10 CA ADC § 260.140.8BARCLAYS OFFICIAL CALIFORNIA CODE OF REGULATIONS

Barclays Official California Code of Regulations Currentness
Title 10. Investment
Chapter 3. Commissioner of Business Oversight, Division of Corporations
Subchapter 2. Corporate Securities
Article 4. Standards for the Exercise of the Commissioner's Authority
Subarticle 1. Rights of Security Holders (Refs & Annos)
10 CCR § 260.140.8
§ 260.140.8. Restrictions on Transfer.
(a) No open qualifications will be approved to issue securities if the transfer of the securities is subject to any restrictions imposed by the issuer's charter documents, indenture agreements or other instruments or agreements under which the securities are to be issued.
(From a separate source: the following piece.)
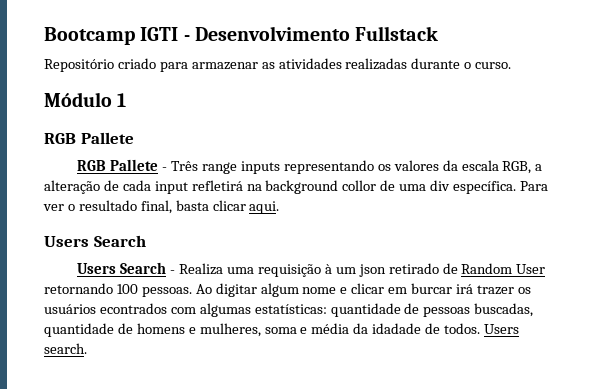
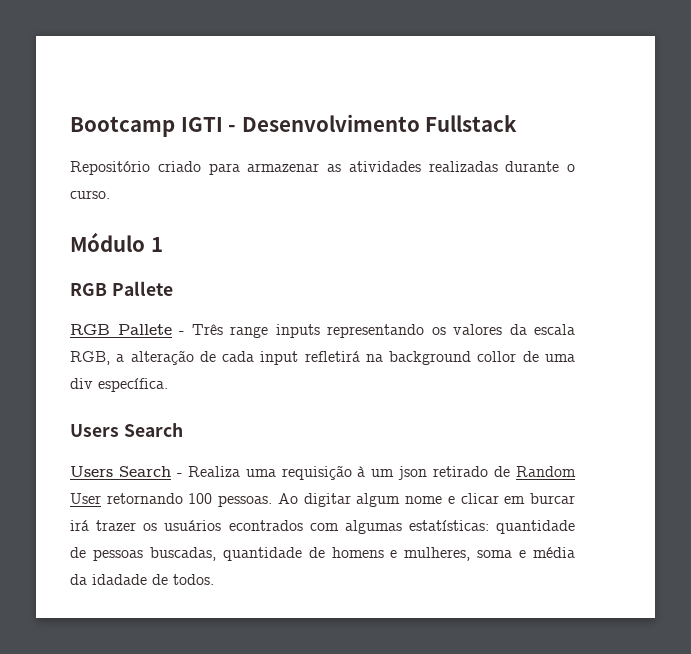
- Para ver o resultado final, basta clicar aqui.
- Users search.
(b) Limited offering qualifications may be approved to issue securities subject to transfer restrictions if the restrictions do not unfairly prejudice the opportunity of the holder(s) to receive the fair value of the securities (Section 260.140.50).
(1) Provisions are presumptively reasonable when there is no third-party offeror and the holder(s) desires to sell, if the provisions base the price at which the issuer or other holder(s) may purchase the securities upon either: (A) an independent appraised value; or (B) the book value of the securities (unless the business is one where the book value is not a significant indication of value).
(2) Rights of first refusal in favor of the issuer or other holder(s) are presumptively reasonable if: (A) they apply only where there is a bona fide third-party offeror and the selling holder desires to sell the securities; (B) such right of first refusal requires the issuer or other holder(s) to make its election to purchase the securities subject to such right of first refusal, if at all, by giving notice of such election no more than 30 days after receipt of notice of such right of first refusal; and (C) upon such exercise, the issuer or other holder(s) exercising such right of first refusal must purchase all (but not less than all, unless the selling holder consents) of the offered securities on the same terms offered by the bona fide third-party offeror, within 60 days after receipt of the notice described in clause (B) hereof, unless a longer period is offered by the bona fide third-party offeror.
(3) Provisions are not presumptively reasonable if they absolutely prohibit the transfer of securities or permit transfer only upon the consent of the issuer or the other holder(s), or give an option to the issuer or the other holder(s) to purchase regardless of the desire of the selling holder(s) to sell and will only be permitted when justified by the issuer, except as otherwise set forth in these rules.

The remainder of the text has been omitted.